There are small moments when life is perfect. Absolutely perfect. You tend to pay dearly for those moments at some point or other, but they're totally worth it. Because this is what life is - deposits and withdrawals. Investment and return.
When I look at these children...these miracles that defy nature, science, and all reason...I am overwhelmed by the richness of my life. How does one get to be so insanely wealthy when really, all you've invested is a lot of hugs and a few sleepovers? Sure, their parents give vastly more than I do, but still...it's a small price to pay for the reward of watching these little people grow. You may put everything you have into being a part of a family, but you somehow always get more in return. A family is more than everything.
But I'm feeling a little mushy on the subject lately. Because I am selling all of my worldly possessions in order to market my novel. And the idea of being left with nothing but a suitcase full of clothes and a twin sized mattress could easily result in a total nervous breakdown. But I have felt particularly blessed with family over the last year and suddenly, my collection of dessert glasses just doesn't seem all that inspiring.

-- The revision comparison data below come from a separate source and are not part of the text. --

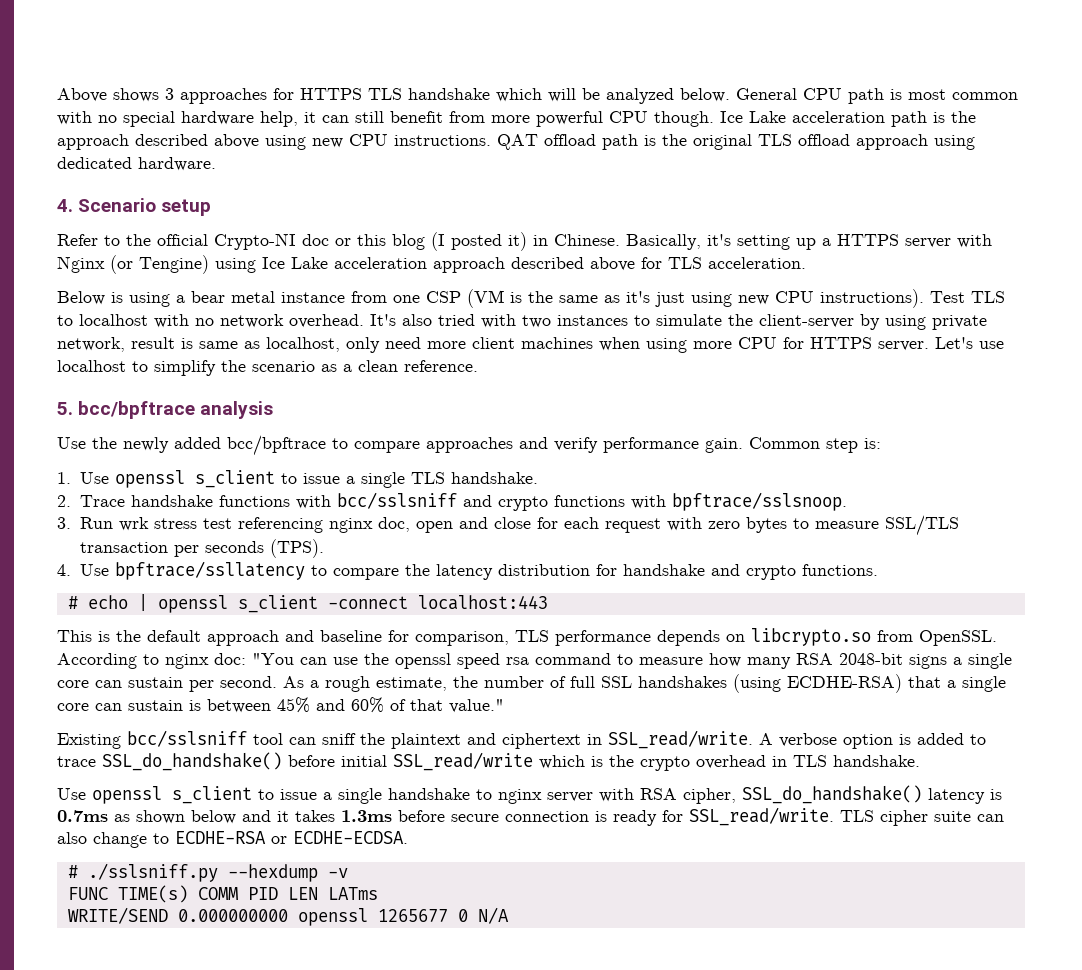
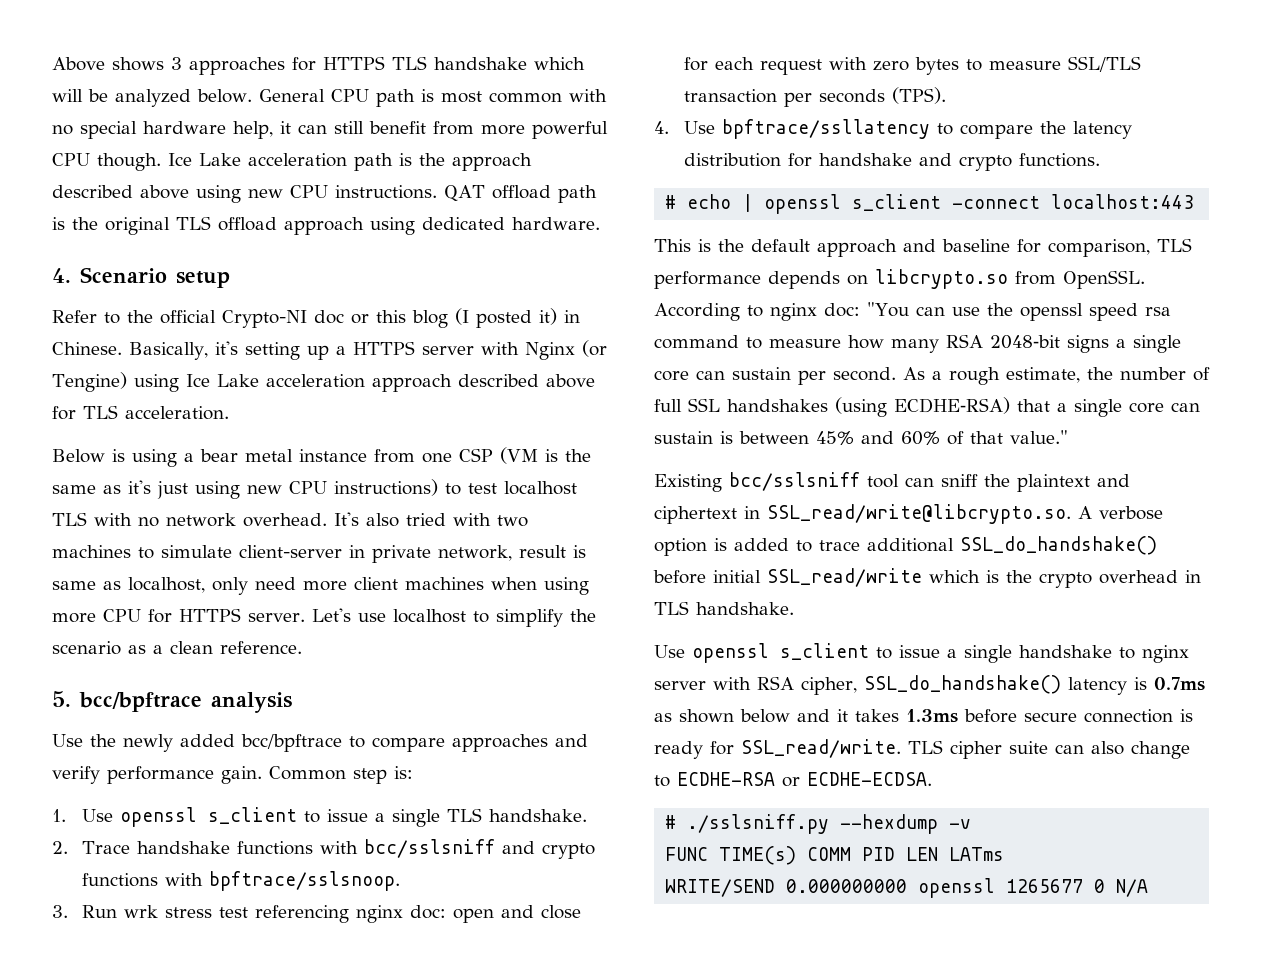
[820,289,1005,308] [57,314,148,326] instructions). Test TLS to localhost -> [334,479,577,496] [52,512,87,526] instructions) to test localhost TLS
[557,315,628,326] instances -> [52,545,131,558] machines
[728,314,926,330] the client-server by using -> [239,545,365,558] client-server in
[377,517,410,532] doc, -> [409,905,446,919] doc:
[608,730,753,749] SSL_read/write. -> [767,504,1071,524] SSL_read/write@libcrypto.so.
(96, 761) none -> [867,538,954,552] additional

If I'm going to invest in something, I want more in return than a houseful of stuff. I want everything. I want more than everything. Life is a series of deposits and withdrawals. And this group of wonderful, frustrating, supportive, annoying, squeezable human beings are the big payload.
We went on a small family trip to the Heritage Park in Calgary. And while we all had much to say on the wonders of the park itself (it's quite a nice place to spend the day), it was really the moments. Oh, the moments.
For instance, when the 2 year old knocks down the 7 year old, steals his shoe and runs off laughing, you tend to feel the dreadful weight of serious things lift away. When the 9 year old surprises the baby with a lime green frog he won in an old fashioned carnival game, your belief in all humanity is reaffirmed. And when you're sitting with a group of grown ups, sharing foil-wrapped french fries picnic-style, you forget the quarrels, the disappointments, the childhood stings, and you bask in the luxury of having people in your life who know your every flaw and would still slay tigers for you.
Have a peek at some of my recent withdrawals from the bank of life and tell me I'm wrong.
Because this is life. Everything else is just stuff.